It’s a long climb up the standings, especially considering the impediments, and the baggage they were packing.
A fired coach. A power play that had disappeared. A penalty kill that was killing you. Goaltending that… Well, you know the story there.
But slowly, and maybe even surely, here come the Edmonton Oilers. Suddenly in third place in the Pacific, 5-0-1 in their last six road games and 7-2-1 in their past 10.
And more importantly than any of that, the Oilers are winning the games they have never been very adept at: Hard, competitive, tied 1-1 eight minutes into the third period. The kind of games you have to gut out. Where patience is required, and responsible defensive play happens for more than just six- and seven-minute spurts.
The Oilers scored four times in the third period Tuesday (twice into an empty net), beating the Los Angeles Kings 5-2 to sweep road games on consecutive nights in California. They’re now 3-0 under new coach Jay Woodcroft, and playing a style of hockey that we simply have not seen enough of in these parts.
“The players gotta want it. You gotta want the game,” said goalie Mike Smith, who made a series of fantastic saves to preserve a 3-2 game, before Zach Hyman and Evander Kane scored empty-netters. “The details in the game matter so much, and that comes down to the players (being) willing to do what it takes. To play a whole 60, block shots and win battles.
“Those little things in games mean so much in the grand scheme of things,” gushed the veteran goaler. “Woody has come in and upped the detail level with our players. And the players have bought in and decided that it’s now or never.”
Now or never.
It’s a big-picture look at where this Oilers team finds itself, on the heels of yet another fired coach, with a loose culture that did not give its old coach a one-goal game (or less) defensively in Dave Tippett’s final 28 games.
Todd McLellan asked for this level of defensive commitment, and when he didn’t get it he was fired. Ken Hitchcock demanded it, didn’t get it, and did not last. Tippett was up next, and his roster refused.
So maybe, just maybe, the Oilers get it now. Perhaps the necessary commitment was inside them all this time, the players just needed someone to hold the mirror up the right way.
In L.A., the Oilers played a tight, responsible game in which they were willing to go to the wire waiting for their chance to score. They didn’t gamble and give up an easy one, and in fact, Ryan Nugent-Hopkins and Kailer Yamamoto both notched hard-working goals that provided the two points that pushed the Oilers into third place in the Pacific.
“It’s a certain style, a demanding style, and I’m very happy that the team is seeing results,” said Woodcroft. “That’s good team character when we didn’t score the first goal of the game and nobody hung their heads. We found a way to claw back. And there wasn’t a lot of real estate out there. So you had to fight for all your space.”

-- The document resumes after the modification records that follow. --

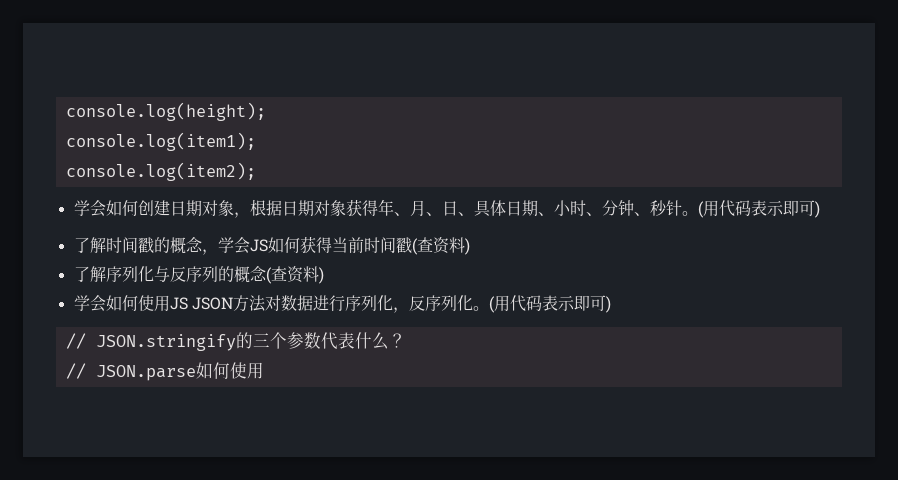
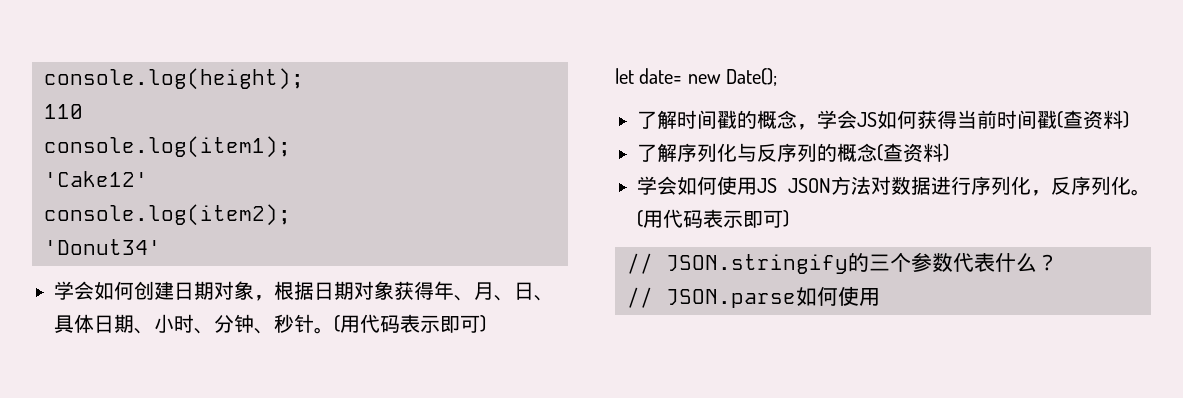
(266, 111) none -> [44,104,83,119] // 110
(256, 141) none -> [44,171,148,187] // 'Cake12'
(256, 171) none -> [44,239,161,255] // 'Donut34'
(820, 209) none -> [615,68,778,86] // let date= new Date();

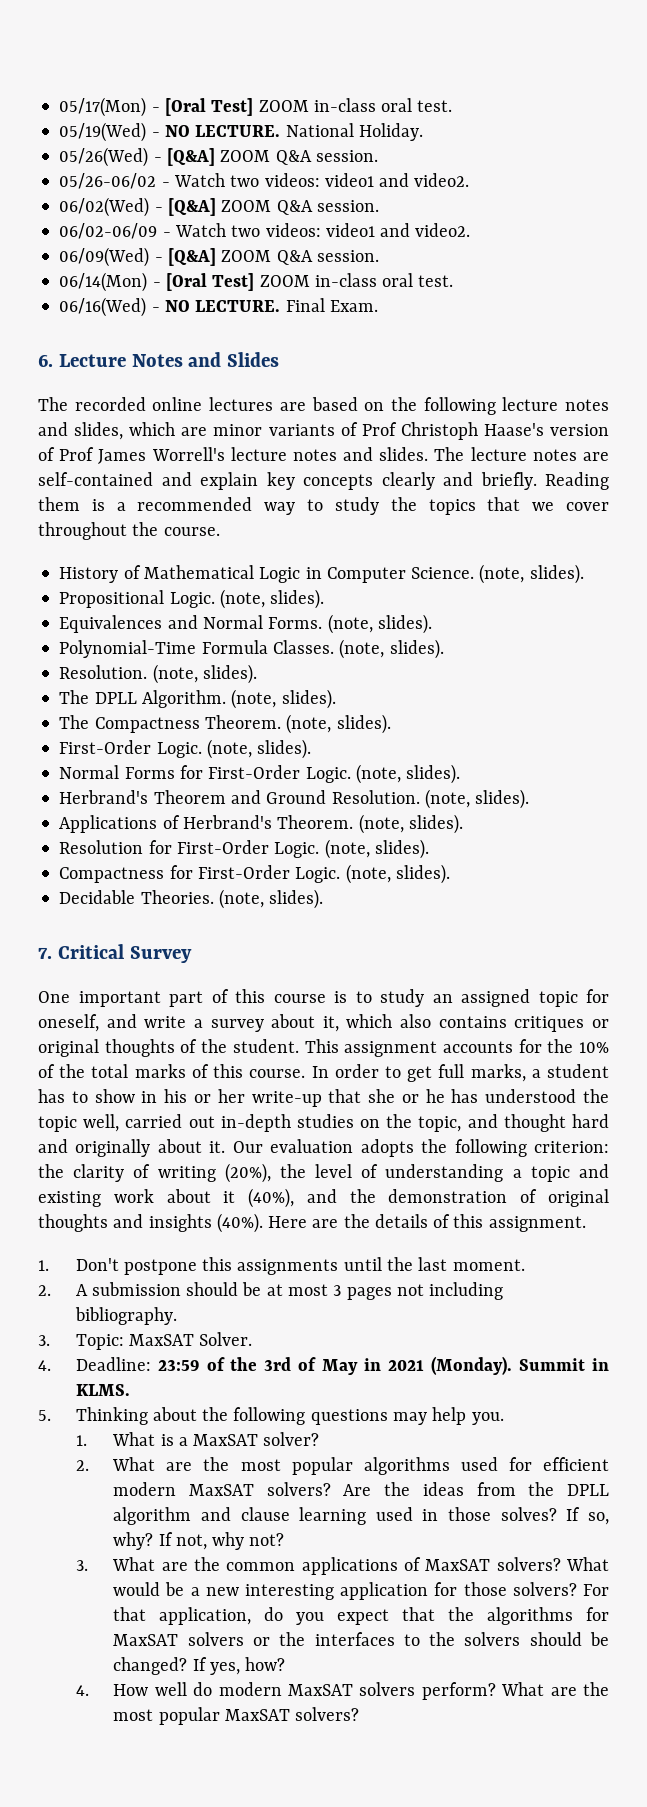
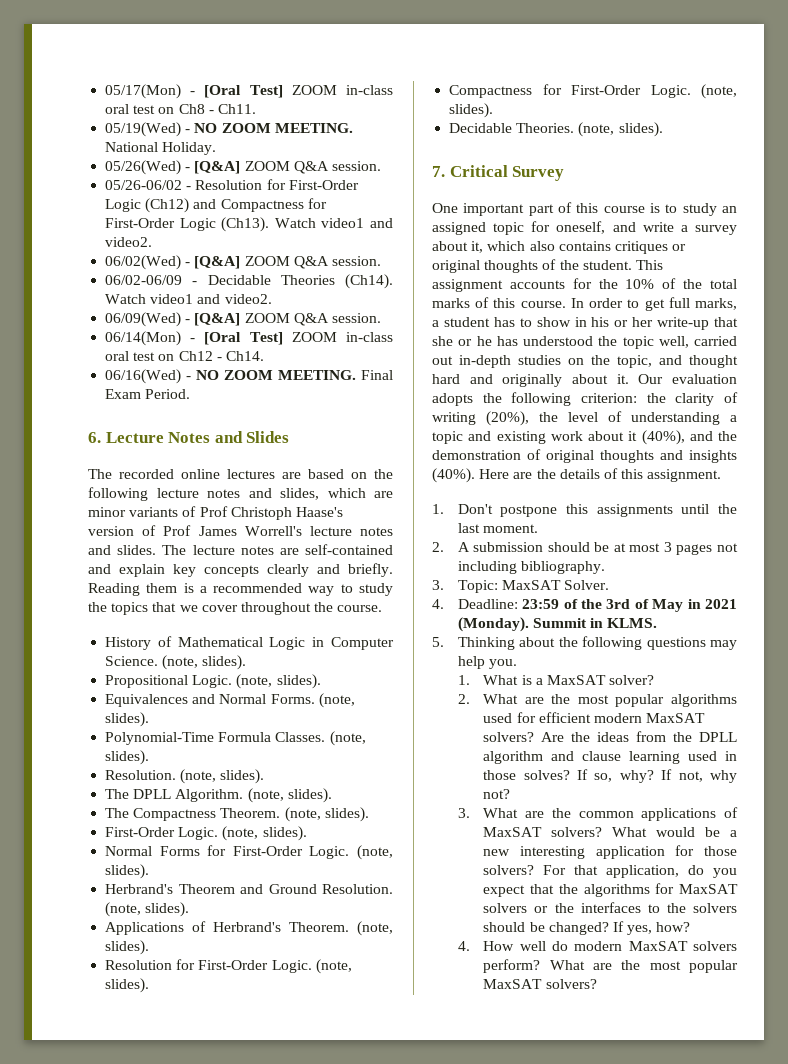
[417,100,453,112] test. -> [133,104,256,114] test on Ch8 - Ch11.
[195,125,281,137] LECTURE. -> [221,123,353,133] ZOOM MEETING.
[173,173,320,187] Watch two videos: -> [195,179,359,190] [105,198,327,213] [105,217,316,232] Resolution for First-Order Logic (Ch12) and Compactness for First-Order Logic (Ch13). Watch
[174,223,321,237] Watch two videos: -> [207,274,393,289] [105,294,147,304] Decidable Theories (Ch14). Watch
[418,275,454,287] [59,297,378,317] test. // 06/16(Wed) - NO LECTURE. Final Exam. -> [133,351,264,361] [105,369,393,384] [105,389,191,399] test on Ch12 - Ch14. // 06/16(Wed) - NO ZOOM MEETING. Final Exam Period.

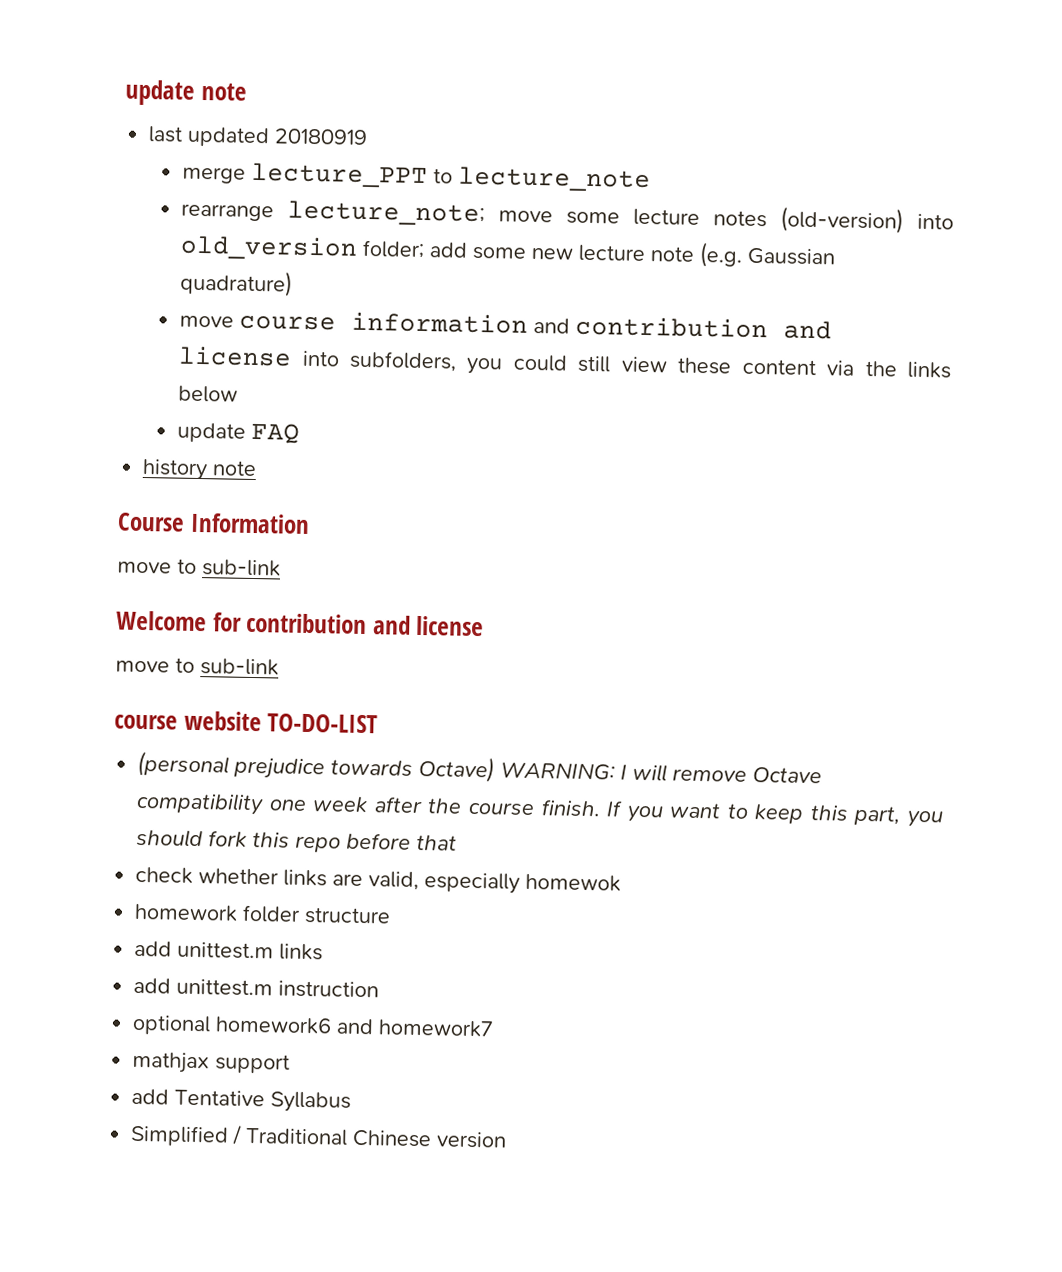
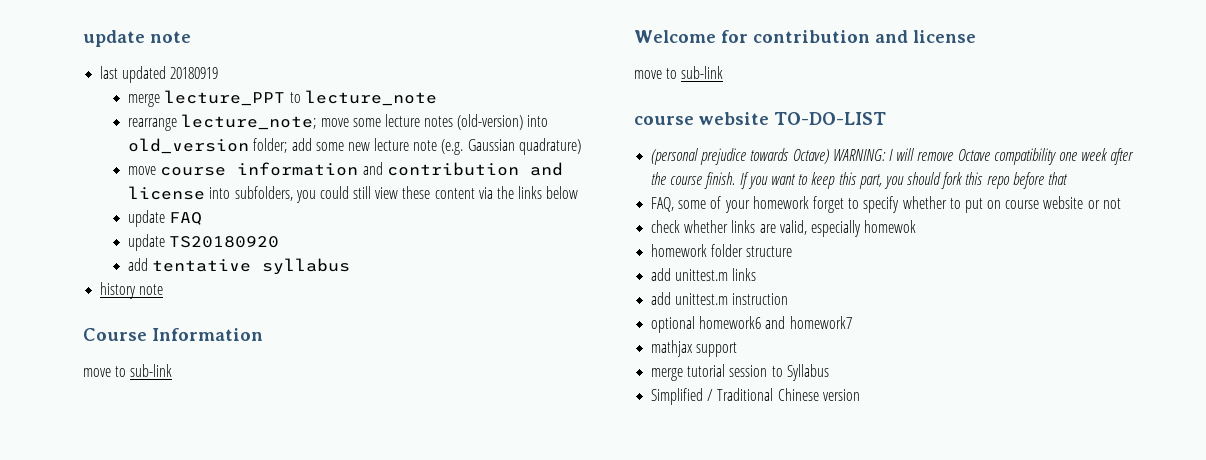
(301, 433) none -> [128,234,280,251] [128,258,351,275] // update TS20180920 // add tentative syllabus
(458, 842) none -> [651,196,1121,213] // FAQ, some of your homework forget to specify whether to put on course website or not
[131,1088,266,1107] add Tentative -> [651,364,783,381] merge tutorial session to

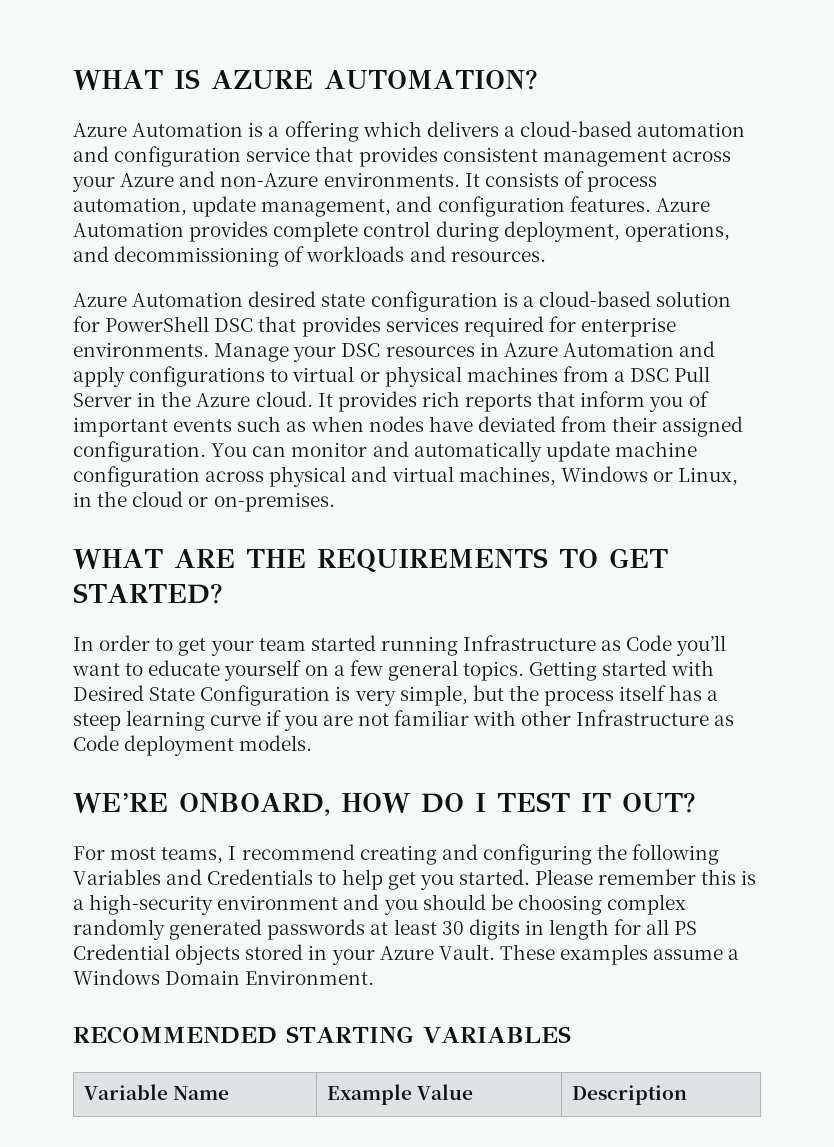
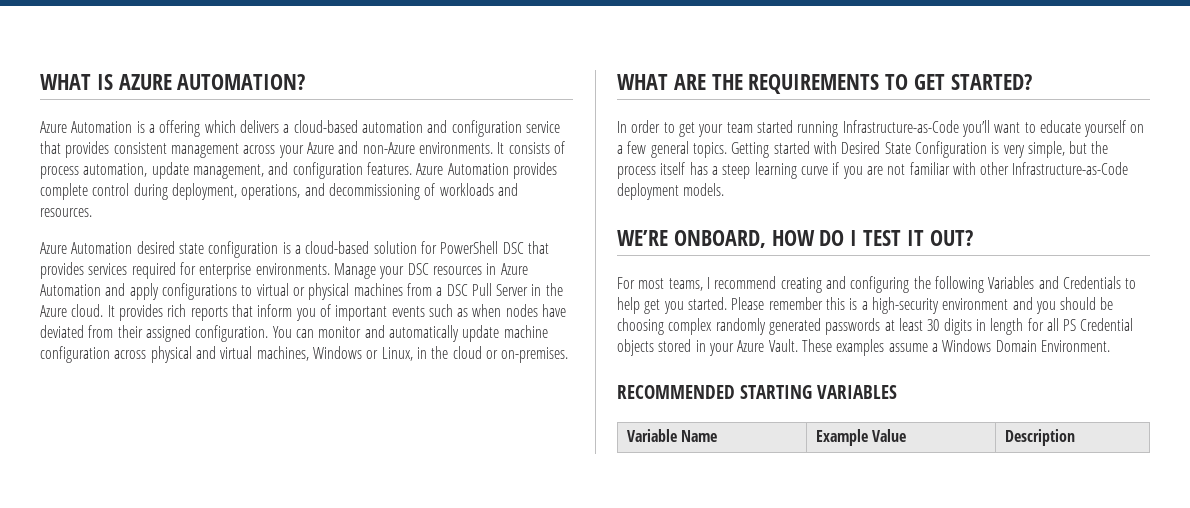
[463,635,673,651] Infrastructure as Code -> [842,120,959,133] Infrastructure-as-Code
[576,710,735,726] [73,735,119,751] Infrastructure as Code -> [1012,162,1129,175] Infrastructure-as-Code

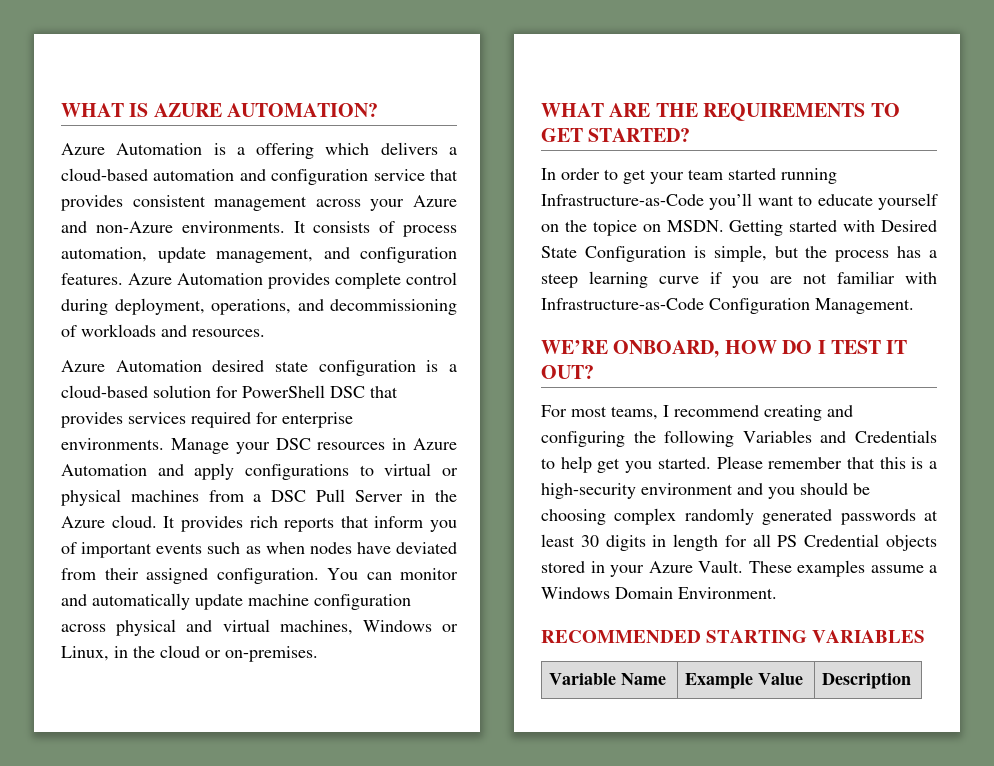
[617,141,727,158] a few general topics. -> [564,220,724,236] the topice on MSDN.
[1003,145,1025,158] very -> (706, 252) none
[660,162,686,175] itself -> (890, 256) none
[980,162,1129,175] [617,183,725,200] other Infrastructure-as-Code deployment models. -> [541,298,914,314] Infrastructure-as-Code Configuration Management.
(823, 303) none -> [846,457,875,469] that

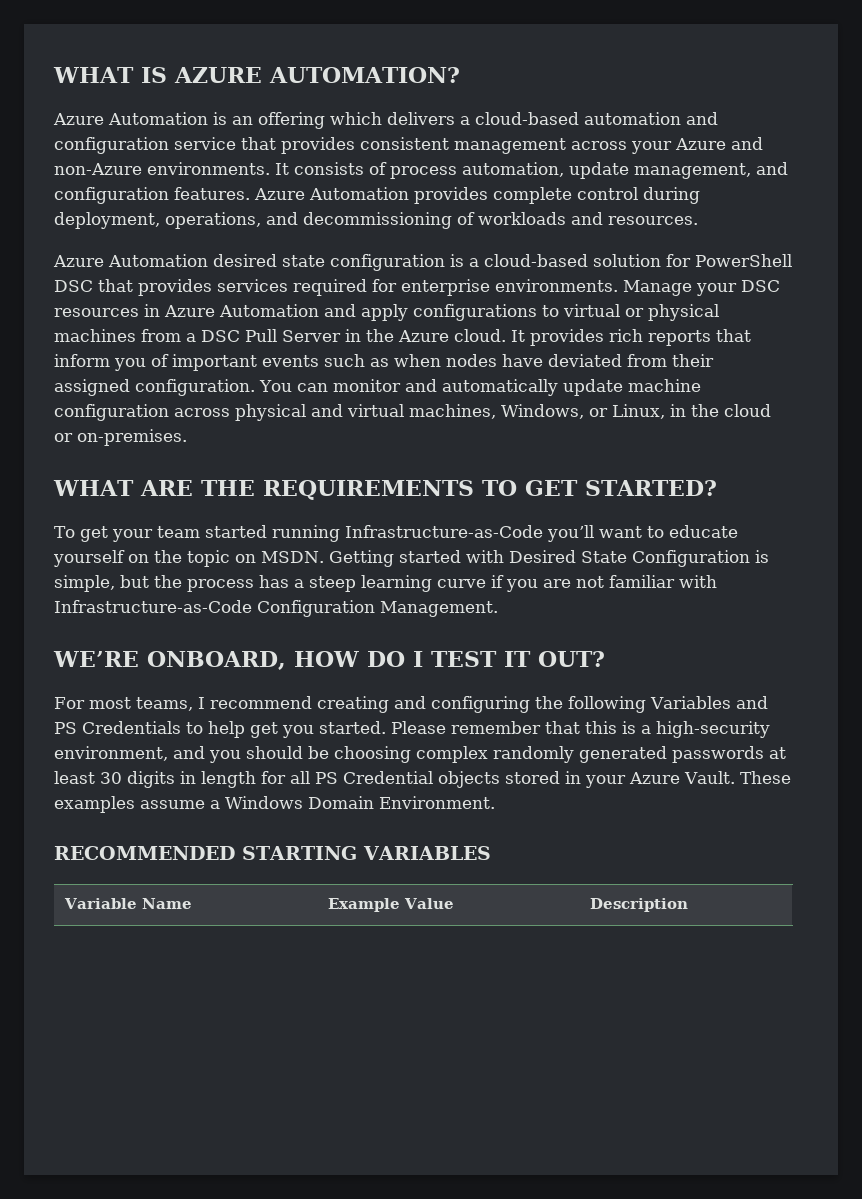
[236,147,245,155] a -> [232,116,253,125] an
[362,620,432,632] Windows -> [501,404,584,419] Windows,
[541,168,618,180] In order to -> [54,526,75,538] To
[592,220,637,236] topice -> [187,550,230,567] topic
(847, 437) none -> [54,722,77,734] PS
[641,483,733,495] environment -> [54,746,168,761] environment,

On the night they celebrated Drew Doughty’s 1,000th game, Smith let in a softy to open the affair, but was excellent the rest of the way. Connor McDavid had a two point night with a hard, net-front goal, and went 64 per cent in the circle. Meanwhile, Darnell Nurse was plus-3.
But it was Nugent Hopkins, whose return to form garnered much attention, scoring on a wrist shot to break open a 1-1- game in the final period, and generally playing a solid all-around game that had everyone else following. The Oilers are 7-2-1 since his return from a knee injury.
“I don’t think Nugget gets enough credit for what he brings to this team, this organization,” said Smith. “He’s just such a great leader, on and off the ice. He’s such a great character. As a player, he’s a glue guy. He’s a guy that can play up and down the lineup, kills penalties, plays on the power play… So when you’re missing a guy like that for an extended period of time, you know, those guys are hard to replace.”
Edmonton comes home to face Anaheim on Thursday, hoping to go 3-0 vs. the Pacific since Woodcroft’s arrival. They’re rolling now, and it may be just that legendary bump that a coaching change provides.
But so far, they’re beating mediocre teams with a strong defensive game.